IN 1907, using funds supplied by J. Pierpont Morgan, entrepreneur and photographer Edward S. Curtis began publication and sale by subscription in Seattle, Washington, of The North American Indian, Being a Series of Volumes Picturing and Describing the Indians of the United States and Alaska.

The massive work was written and illustrated by Curtis, and edited by anthropologist Frederick Webb Hodge. Volume one contained an introduction by Theodore Roosevelt. The original publication project was intended to occur over five years.  Twenty-three years later the work was finally complete,  in 20 volumes of text and illustrations, and 20 large portfolios, including 723 leaves of photogravure reproductions of photographs.
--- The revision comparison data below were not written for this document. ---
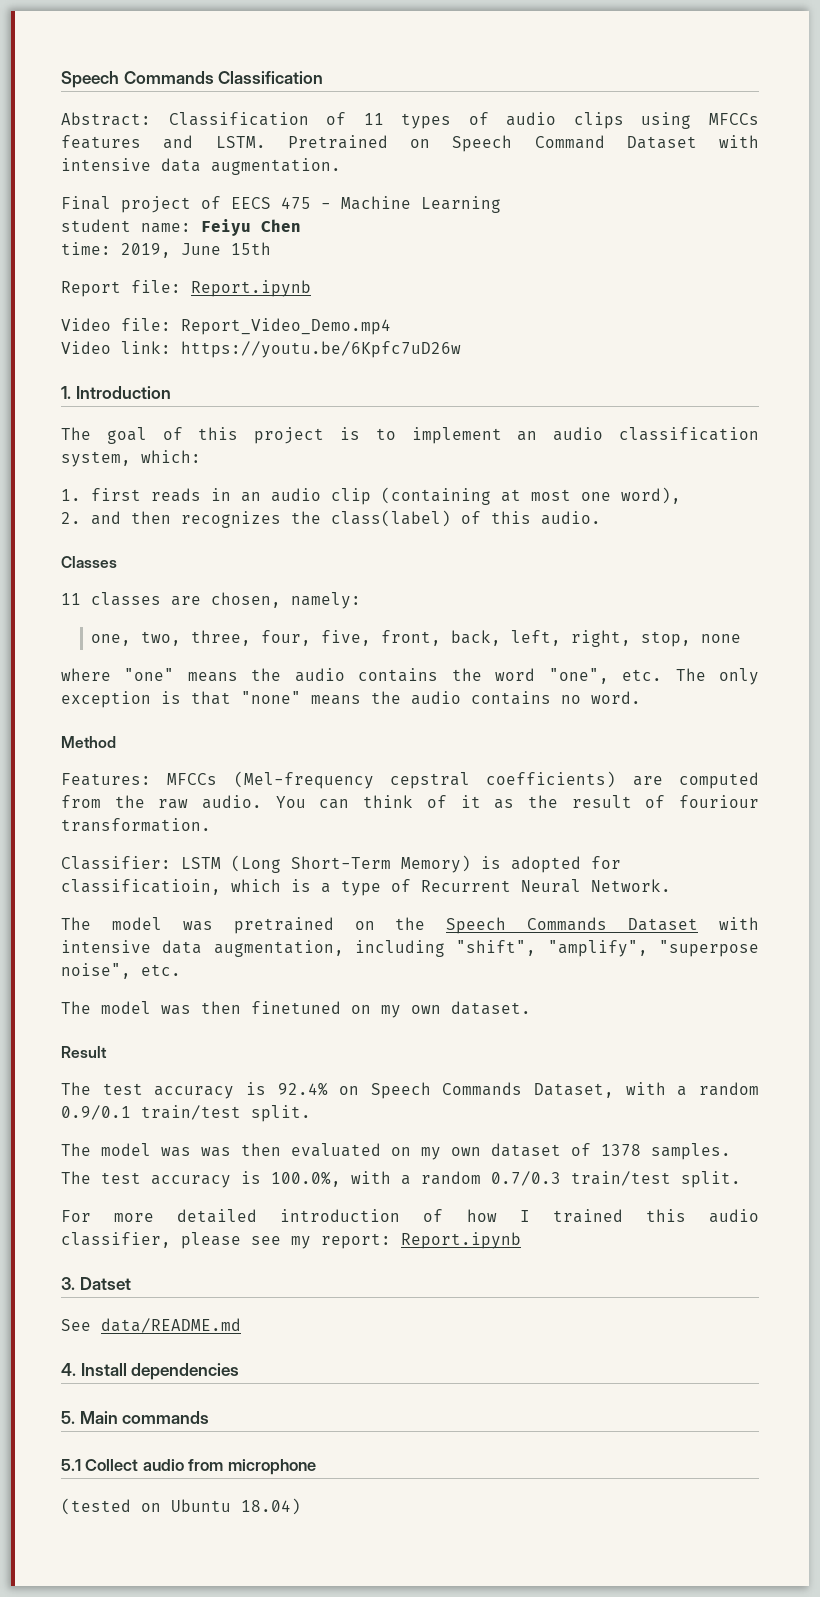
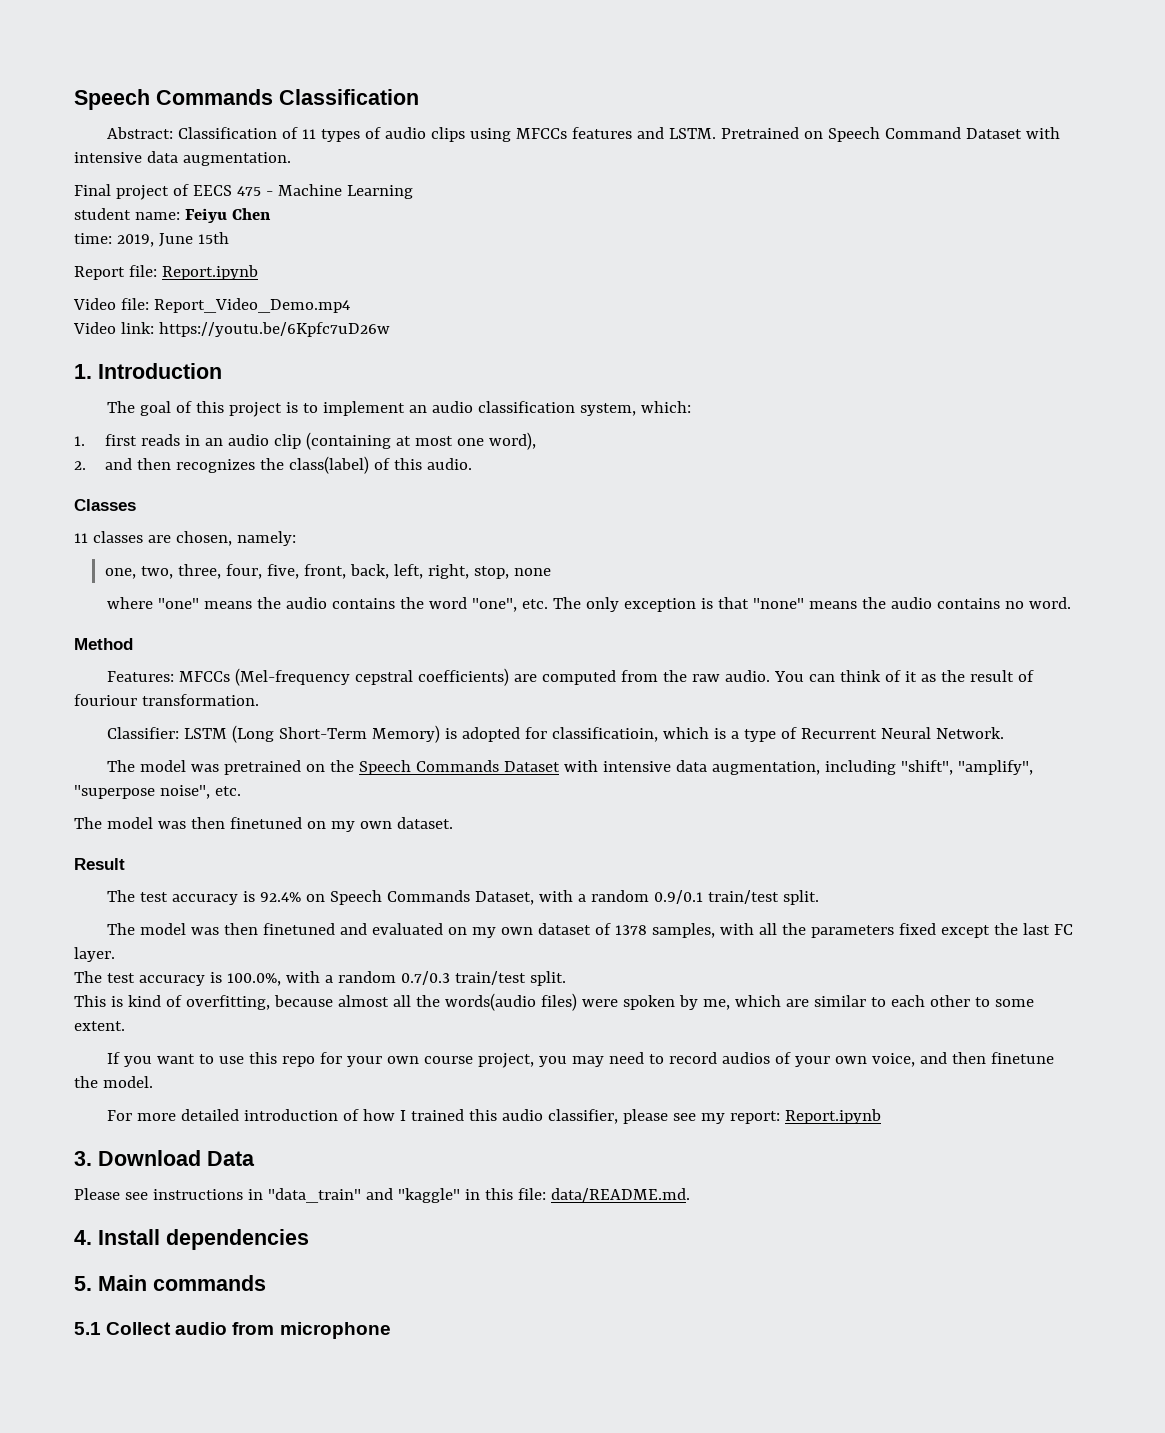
- The model was was then evaluated on my own dataset of 1378 samples.
+ The model was then finetuned and evaluated on my own dataset of 1378 samples, with all the parameters fixed except the last FC layer.
+ This is kind of overfitting, because almost all the words(audio files) were spoken by me, which are similar to each other to some extent.
+ If you want to use this repo for your own course project, you may need to record audios of your own voice, and then finetune the model.
- 3. Datset
- See data/README.md
+ 3. Download Data
+ Please see instructions in "data_train" and "kaggle" in this file: data/README.md.
- (tested on Ubuntu 18.04)

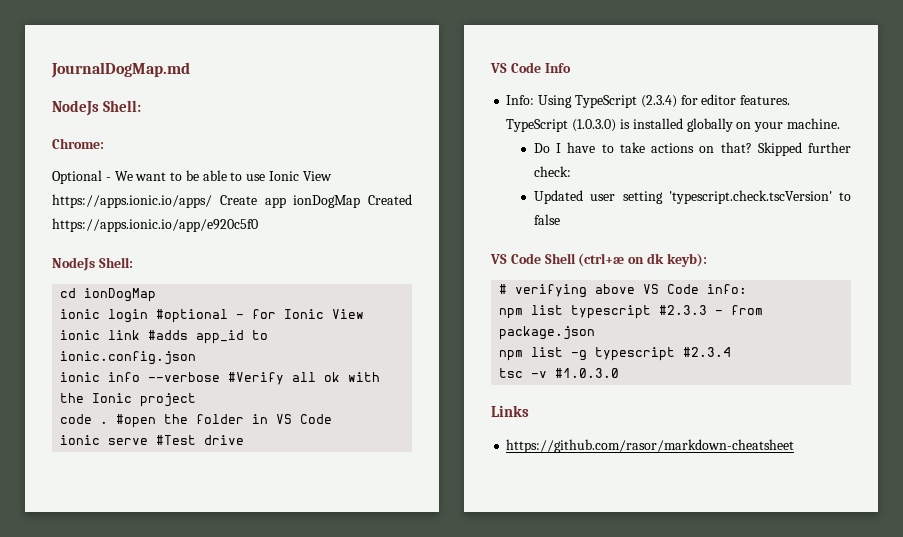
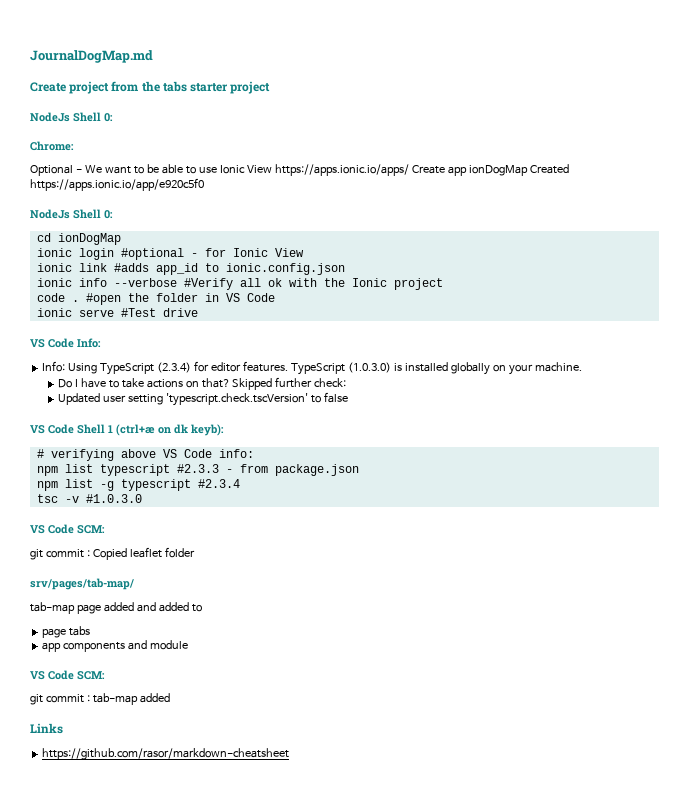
  JournalDogMap.md
- NodeJs Shell:
+ Create project from the tabs starter project
+ NodeJs Shell 0:
  Optional - We want to be able to use Ionic View https://apps.ionic.io/apps/ Create app ionDogMap Created https://apps.ionic.io/app/e920c5f0
- NodeJs Shell:
+ NodeJs Shell 0:
- VS Code Info
+ VS Code Info:
- VS Code Shell (ctrl+æ on dk keyb):
+ VS Code Shell 1 (ctrl+æ on dk keyb):
  tsc -v #1.0.3.0
+ VS Code SCM:
+ git commit : Copied leaflet folder
+ srv/pages/tab-map/
+ tab-map page added and added to
+ page tabs
+ app components and module
+ VS Code SCM:
+ git commit : tab-map added

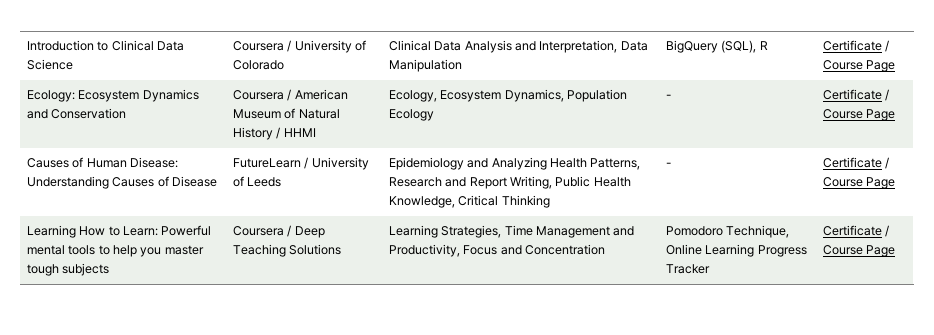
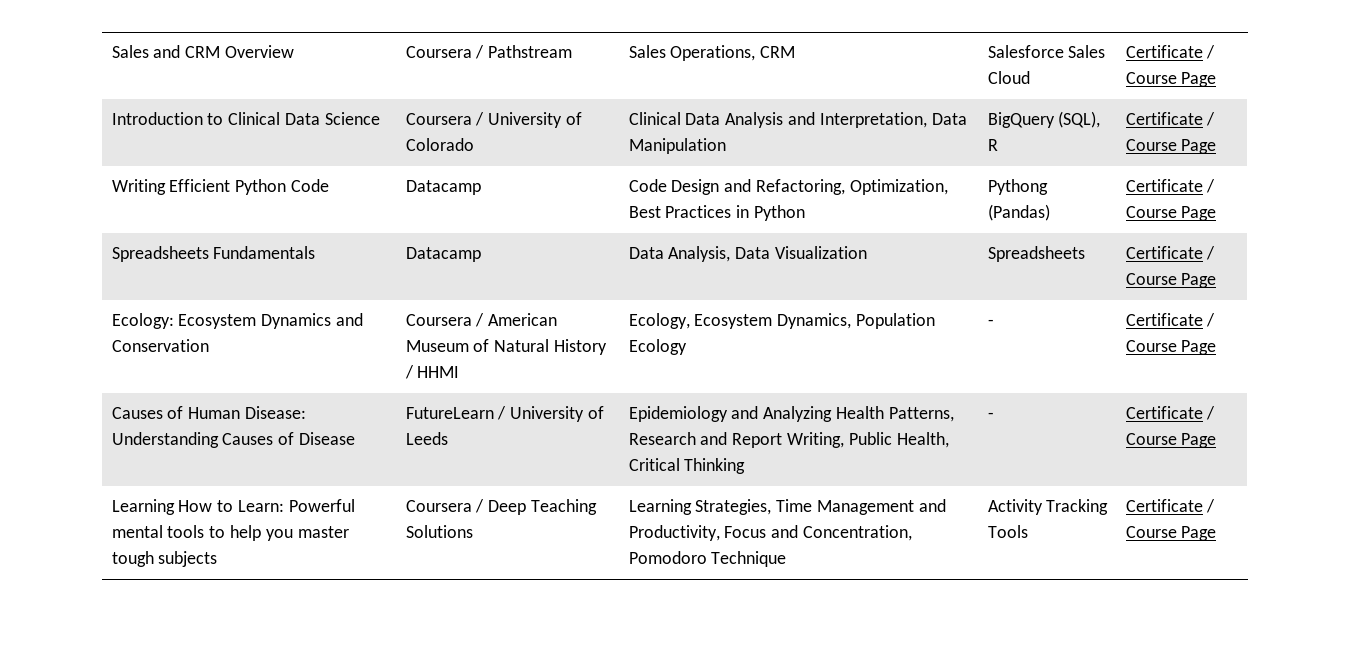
+ Sales and CRM Overview | Coursera / Pathstream | Sales Operations, CRM | Salesforce Sales Cloud | Certificate / Course Page
+ Writing Efficient Python Code | Datacamp | Code Design and Refactoring, Optimization, Best Practices in Python | Pythong (Pandas) | Certificate / Course Page
+ Spreadsheets Fundamentals | Datacamp | Data Analysis, Data Visualization | Spreadsheets | Certificate / Course Page
- Causes of Human Disease: Understanding Causes of Disease | FutureLearn / University of Leeds | Epidemiology and Analyzing Health Patterns, Research and Report Writing, Public Health Knowledge, Critical Thinking | - | Certificate / Course Page
+ Causes of Human Disease: Understanding Causes of Disease | FutureLearn / University of Leeds | Epidemiology and Analyzing Health Patterns, Research and Report Writing, Public Health, Critical Thinking | - | Certificate / Course Page
- Learning How to Learn: Powerful mental tools to help you master tough subjects | Coursera / Deep Teaching Solutions | Learning Strategies, Time Management and Productivity, Focus and Concentration | Pomodoro Technique, Online Learning Progress Tracker | Certificate / Course Page
+ Learning How to Learn: Powerful mental tools to help you master tough subjects | Coursera / Deep Teaching Solutions | Learning Strategies, Time Management and Productivity, Focus and Concentration, Pomodoro Technique | Activity Tracking Tools | Certificate / Course Page

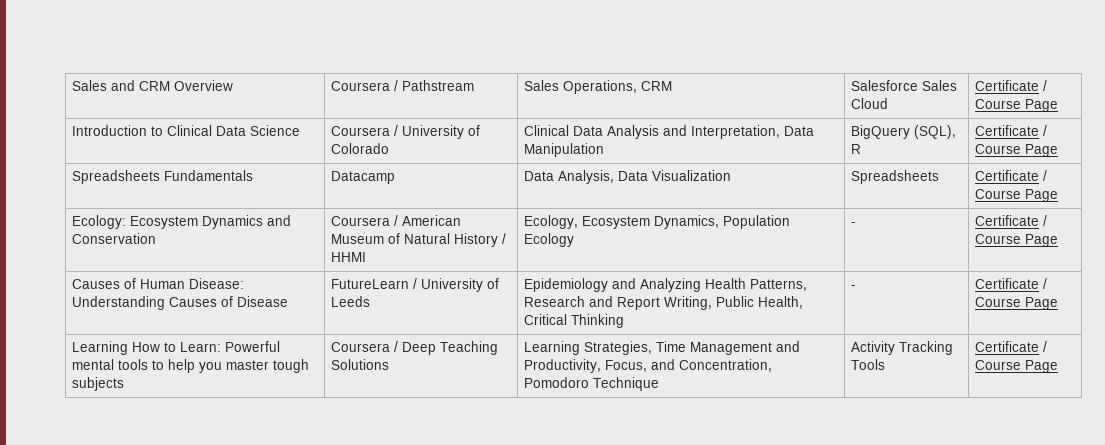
- Writing Efficient Python Code | Datacamp | Code Design and Refactoring, Optimization, Best Practices in Python | Pythong (Pandas) | Certificate / Course Page
- Learning How to Learn: Powerful mental tools to help you master tough subjects | Coursera / Deep Teaching Solutions | Learning Strategies, Time Management and Productivity, Focus and Concentration, Pomodoro Technique | Activity Tracking Tools | Certificate / Course Page
+ Learning How to Learn: Powerful mental tools to help you master tough subjects | Coursera / Deep Teaching Solutions | Learning Strategies, Time Management and Productivity, Focus, and Concentration, Pomodoro Technique | Activity Tracking Tools | Certificate / Course Page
"This publication follows the nineteenth-century Euro-American tradition of capturing the 'otherness' of indigenous American Indian life in photography and narrative chronicles. It is set apart by its ambitious scale, and by the striking effect of its images, which are essentially contrived reconstructions rather than true documentation.

"Originally planned for five years, the complicated project was slowed by prohibitive expenses. Public reception was mixed. Less than half of 500 projected sets were printed. Scholars, while interested in staff notes on vocabulary and lore, were dubious of Curtis’s methods of observation. In the 1970s the photographs began to enjoy a nostalgic revival in reprints, and have had a lasting, if controversial, influence on views of the American Indian" (http://curtis.library.northwestern.edu/curtis/aboutwork.html).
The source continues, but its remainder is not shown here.